§ Exercise: Return the records exactly as they appear below, omitting the pictures.

(Web document revisions)
*** Begin section ***

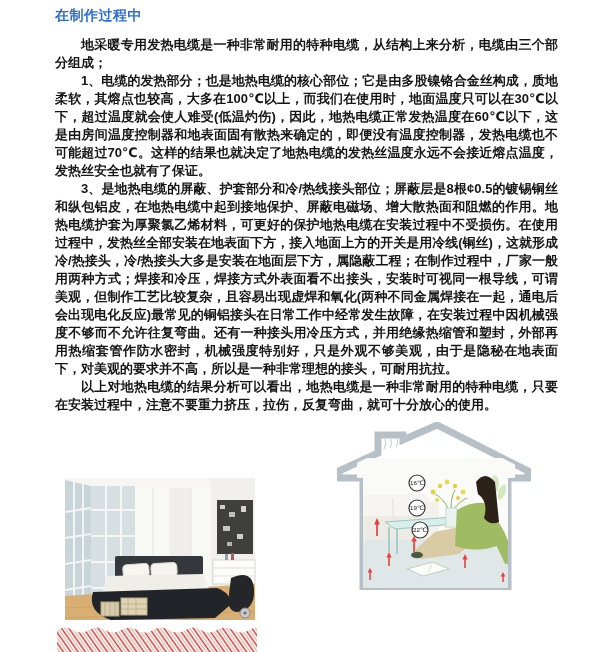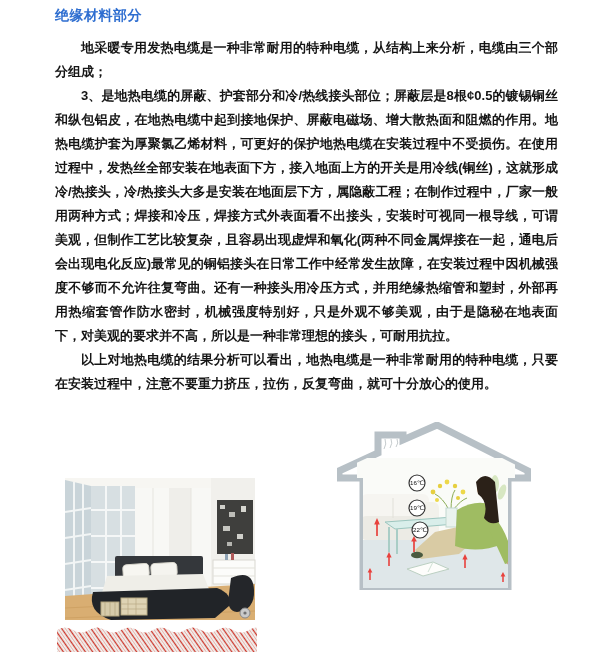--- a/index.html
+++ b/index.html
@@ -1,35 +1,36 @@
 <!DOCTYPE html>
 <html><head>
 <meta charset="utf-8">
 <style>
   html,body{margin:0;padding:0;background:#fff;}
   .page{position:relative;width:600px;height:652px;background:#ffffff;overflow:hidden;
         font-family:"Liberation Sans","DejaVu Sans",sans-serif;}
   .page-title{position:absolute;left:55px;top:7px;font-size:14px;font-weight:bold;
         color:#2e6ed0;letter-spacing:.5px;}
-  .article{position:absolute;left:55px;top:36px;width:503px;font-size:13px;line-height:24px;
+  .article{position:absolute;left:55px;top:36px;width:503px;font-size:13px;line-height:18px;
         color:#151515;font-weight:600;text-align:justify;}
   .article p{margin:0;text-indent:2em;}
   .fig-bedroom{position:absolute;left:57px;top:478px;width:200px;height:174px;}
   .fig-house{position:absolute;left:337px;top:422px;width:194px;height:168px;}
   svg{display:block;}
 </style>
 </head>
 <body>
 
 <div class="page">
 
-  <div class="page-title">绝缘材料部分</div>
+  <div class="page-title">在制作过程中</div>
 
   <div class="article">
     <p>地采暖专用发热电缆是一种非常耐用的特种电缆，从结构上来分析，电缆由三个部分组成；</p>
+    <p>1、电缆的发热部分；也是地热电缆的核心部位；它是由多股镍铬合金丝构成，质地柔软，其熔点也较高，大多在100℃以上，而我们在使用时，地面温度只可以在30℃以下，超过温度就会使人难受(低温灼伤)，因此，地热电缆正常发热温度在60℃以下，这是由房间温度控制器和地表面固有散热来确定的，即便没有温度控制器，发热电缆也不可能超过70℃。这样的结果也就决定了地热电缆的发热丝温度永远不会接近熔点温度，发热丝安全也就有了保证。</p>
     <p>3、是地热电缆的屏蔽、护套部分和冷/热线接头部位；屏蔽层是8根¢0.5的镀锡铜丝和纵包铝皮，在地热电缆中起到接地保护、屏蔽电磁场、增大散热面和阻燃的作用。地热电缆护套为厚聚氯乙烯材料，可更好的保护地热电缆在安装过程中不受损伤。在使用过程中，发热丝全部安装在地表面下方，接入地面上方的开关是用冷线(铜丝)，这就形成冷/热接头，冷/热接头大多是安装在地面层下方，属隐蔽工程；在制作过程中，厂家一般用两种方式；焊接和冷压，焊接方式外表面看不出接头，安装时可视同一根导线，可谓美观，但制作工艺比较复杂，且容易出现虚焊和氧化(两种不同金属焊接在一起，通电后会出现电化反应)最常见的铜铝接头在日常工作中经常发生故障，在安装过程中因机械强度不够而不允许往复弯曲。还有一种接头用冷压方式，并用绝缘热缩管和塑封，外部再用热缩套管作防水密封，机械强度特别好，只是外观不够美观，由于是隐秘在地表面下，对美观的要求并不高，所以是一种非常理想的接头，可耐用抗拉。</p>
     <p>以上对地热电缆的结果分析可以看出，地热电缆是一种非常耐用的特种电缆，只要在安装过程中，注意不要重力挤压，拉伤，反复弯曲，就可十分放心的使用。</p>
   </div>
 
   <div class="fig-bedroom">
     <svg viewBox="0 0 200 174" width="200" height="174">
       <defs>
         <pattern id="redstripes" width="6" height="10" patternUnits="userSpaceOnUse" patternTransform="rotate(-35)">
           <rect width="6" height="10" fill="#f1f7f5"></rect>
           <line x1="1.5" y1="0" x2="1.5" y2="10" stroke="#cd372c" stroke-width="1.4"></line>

*** End section ***

§ Your response:
--- a/index.html
+++ b/index.html
@@ -1,35 +1,36 @@
 <!DOCTYPE html>
 <html><head>
 <meta charset="utf-8">
 <style>
   html,body{margin:0;padding:0;background:#fff;}
   .page{position:relative;width:600px;height:652px;background:#ffffff;overflow:hidden;
         font-family:"Liberation Sans","DejaVu Sans",sans-serif;}
   .page-title{position:absolute;left:55px;top:7px;font-size:14px;font-weight:bold;
         color:#2e6ed0;letter-spacing:.5px;}
-  .article{position:absolute;left:55px;top:36px;width:503px;font-size:13px;line-height:24px;
+  .article{position:absolute;left:55px;top:36px;width:503px;font-size:13px;line-height:18px;
         color:#151515;font-weight:600;text-align:justify;}
   .article p{margin:0;text-indent:2em;}
   .fig-bedroom{position:absolute;left:57px;top:478px;width:200px;height:174px;}
   .fig-house{position:absolute;left:337px;top:422px;width:194px;height:168px;}
   svg{display:block;}
 </style>
 </head>
 <body>
 
 <div class="page">
 
-  <div class="page-title">绝缘材料部分</div>
+  <div class="page-title">在制作过程中</div>
 
   <div class="article">
     <p>地采暖专用发热电缆是一种非常耐用的特种电缆，从结构上来分析，电缆由三个部分组成；</p>
+    <p>1、电缆的发热部分；也是地热电缆的核心部位；它是由多股镍铬合金丝构成，质地柔软，其熔点也较高，大多在100℃以上，而我们在使用时，地面温度只可以在30℃以下，超过温度就会使人难受(低温灼伤)，因此，地热电缆正常发热温度在60℃以下，这是由房间温度控制器和地表面固有散热来确定的，即便没有温度控制器，发热电缆也不可能超过70℃。这样的结果也就决定了地热电缆的发热丝温度永远不会接近熔点温度，发热丝安全也就有了保证。</p>
     <p>3、是地热电缆的屏蔽、护套部分和冷/热线接头部位；屏蔽层是8根¢0.5的镀锡铜丝和纵包铝皮，在地热电缆中起到接地保护、屏蔽电磁场、增大散热面和阻燃的作用。地热电缆护套为厚聚氯乙烯材料，可更好的保护地热电缆在安装过程中不受损伤。在使用过程中，发热丝全部安装在地表面下方，接入地面上方的开关是用冷线(铜丝)，这就形成冷/热接头，冷/热接头大多是安装在地面层下方，属隐蔽工程；在制作过程中，厂家一般用两种方式；焊接和冷压，焊接方式外表面看不出接头，安装时可视同一根导线，可谓美观，但制作工艺比较复杂，且容易出现虚焊和氧化(两种不同金属焊接在一起，通电后会出现电化反应)最常见的铜铝接头在日常工作中经常发生故障，在安装过程中因机械强度不够而不允许往复弯曲。还有一种接头用冷压方式，并用绝缘热缩管和塑封，外部再用热缩套管作防水密封，机械强度特别好，只是外观不够美观，由于是隐秘在地表面下，对美观的要求并不高，所以是一种非常理想的接头，可耐用抗拉。</p>
     <p>以上对地热电缆的结果分析可以看出，地热电缆是一种非常耐用的特种电缆，只要在安装过程中，注意不要重力挤压，拉伤，反复弯曲，就可十分放心的使用。</p>
   </div>
 
   <div class="fig-bedroom">
     <svg viewBox="0 0 200 174" width="200" height="174">
       <defs>
         <pattern id="redstripes" width="6" height="10" patternUnits="userSpaceOnUse" patternTransform="rotate(-35)">
           <rect width="6" height="10" fill="#f1f7f5"></rect>
           <line x1="1.5" y1="0" x2="1.5" y2="10" stroke="#cd372c" stroke-width="1.4"></line>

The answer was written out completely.